A prefeitura costuma enquadrar os orçamentos a marteladas. A prática contábil atual: orçar os gastos por baixo do necessário em vista da série histórica e os ingressos um pouco acima do previsível, também em vista da evolução histórica da matrícula e não cobrados; a fim de igualar ambos, ingressos previstos e os gastos autorizados ao aprovar o orçamento.
Habitualmente, a cada ano o Grupo Socialista faz reclamações ao Orçamento fundadas nesse falso equilíbrio entre ingressos previstos e gastos autorizados. De cada verba na qual se haviam observado modificações orçamentárias no exercício anterior, isto é, havia-se aumentado seu crédito por manifesta insuficiência do inicialmente aprovado. Investigavam-se por sua vez os pagamentos pendentes e os extraorçamentários produzidos ao longo do exercício, as famosas faturas nas gavetas.

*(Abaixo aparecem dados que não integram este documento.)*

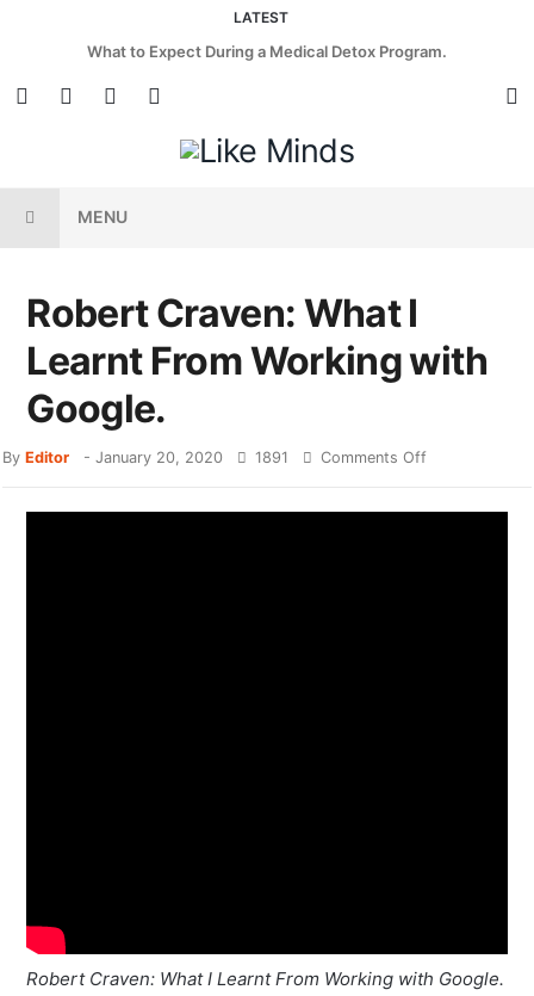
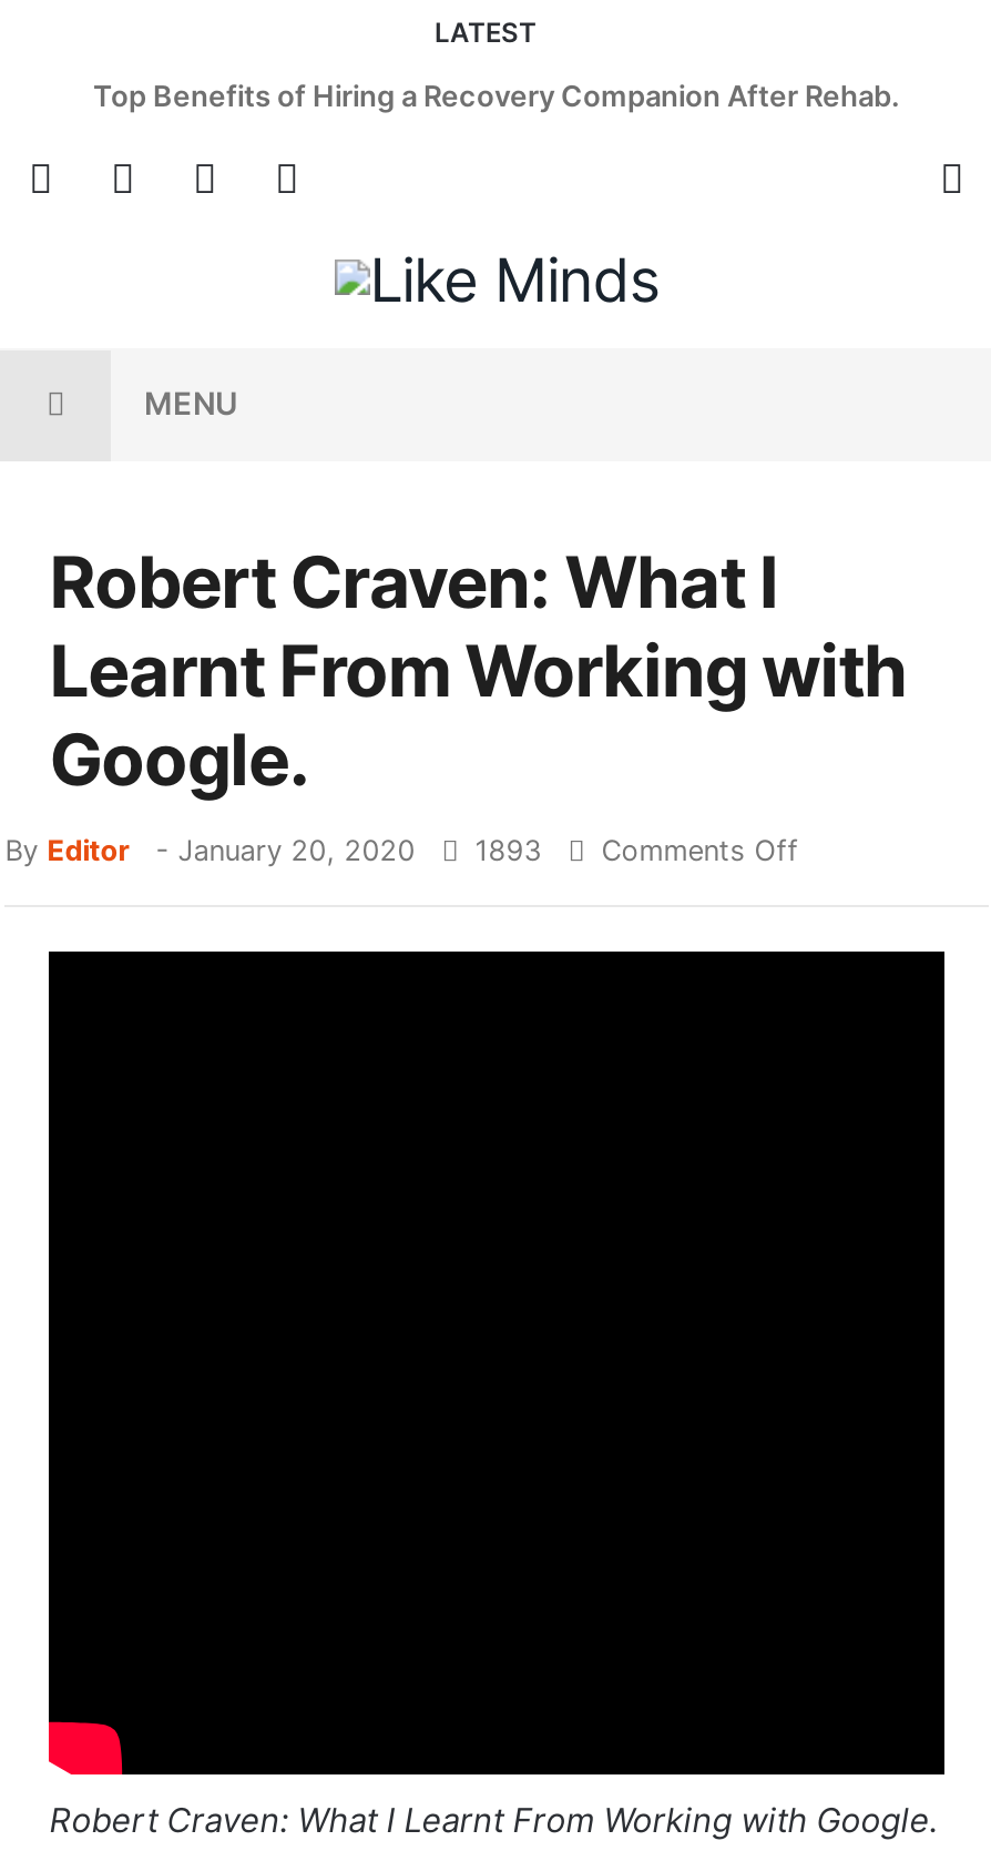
[87,42,447,61] What to Expect During a Medical Detox Program. -> [93,78,900,113] Top Benefits of Hiring a Recovery Companion After Rehab.
[3,448,427,466] By Editor - January 20, 2020 1891 Comments Off -> [5,834,799,867] By Editor - January 20, 2020 1893 Comments Off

A reclamação ao orçamento se faz verba a verba, das relevantes e inequivocamente mal orçadas sem possibilidade de que possa chegar a ser suficiente por qualquer outro meio, calculando a suficiência no gasto anterior (dotação inicial mais incrementos, mais crescimento do gasto em virtude das revisões de preços, mais pagamentos pendentes por insuficiência orçamentária, mais faturas nas gavetas segundo sua série histórica). A diferença entre essa quantia e a inicialmente orçada é a que se reclama todo ano entre o Plenário de apresentação do Orçamento e o de aprovação do mesmo. Desnecessário dizer que com maiorias absolutas do PP nos dois períodos em que tive a responsabilidade, nunca foi aprovada qualquer reclamação.
Nessas reclamações eram habituais verbas como as de contratação de recolhimento de lixo, sinalização de vias públicas, corte e poda de árvores, eletricidade (iluminação pública, colégios públicos, instalações municipais), remoção de veículos, serviços postais, telefone, conservação da iluminação pública, expropriações e as espetaculares subvenções à EMT, onde começam as empresas e organismos; Fundação Desportiva Municipal, Fundação de Cinema e assim até chegar e incluir em seu caso o VTCB até a modificação de seus estatutos. Para 2011 foram solicitados 149 milhões de euros adicionais para um total de 28 verbas orçamentárias. Para 2010 foram pedidos 168,5 milhões de euros para 25 verbas orçamentárias. Para 2008, 138,2 milhões de euros para 26 verbas. Para 2007, 87,6 milhões de euros para 36 verbas. Não disponho à mão do resumo para 2009.
O que é evidente é que o conselheiro da Fazenda da oposição não promove nem pode promover moção específica para o VTCB quando em sua primeira legislatura havia um conselheiro específico de Turismo e na segunda também.
Não se explica que o senhor Grau, com 20 anos de experiência na prefeitura e vice-prefeito, confunda uma reclamação ao orçamento com uma moção, apesar de falar em "moção ao Orçamento", salvo que queira confundir os leigos na matéria. Mais adiante, aceita que é de 2004. Não sei se me cita porque não estou sob nenhuma suspeita, logo ele tampouco, ou porque não tem melhor justificativa e se dá a circunstância de que o conselheiro da Fazenda desde junho de 2003 era eu. Em todo caso, se o senhor Grau crê que invocar-me é sua melhor defesa, além de compadecê-lo, lhe sugiro que deveria fazê-lo saber não ao juiz instrutor, senhor Castro, senão ao que veja a causa se chegar a afetá-lo.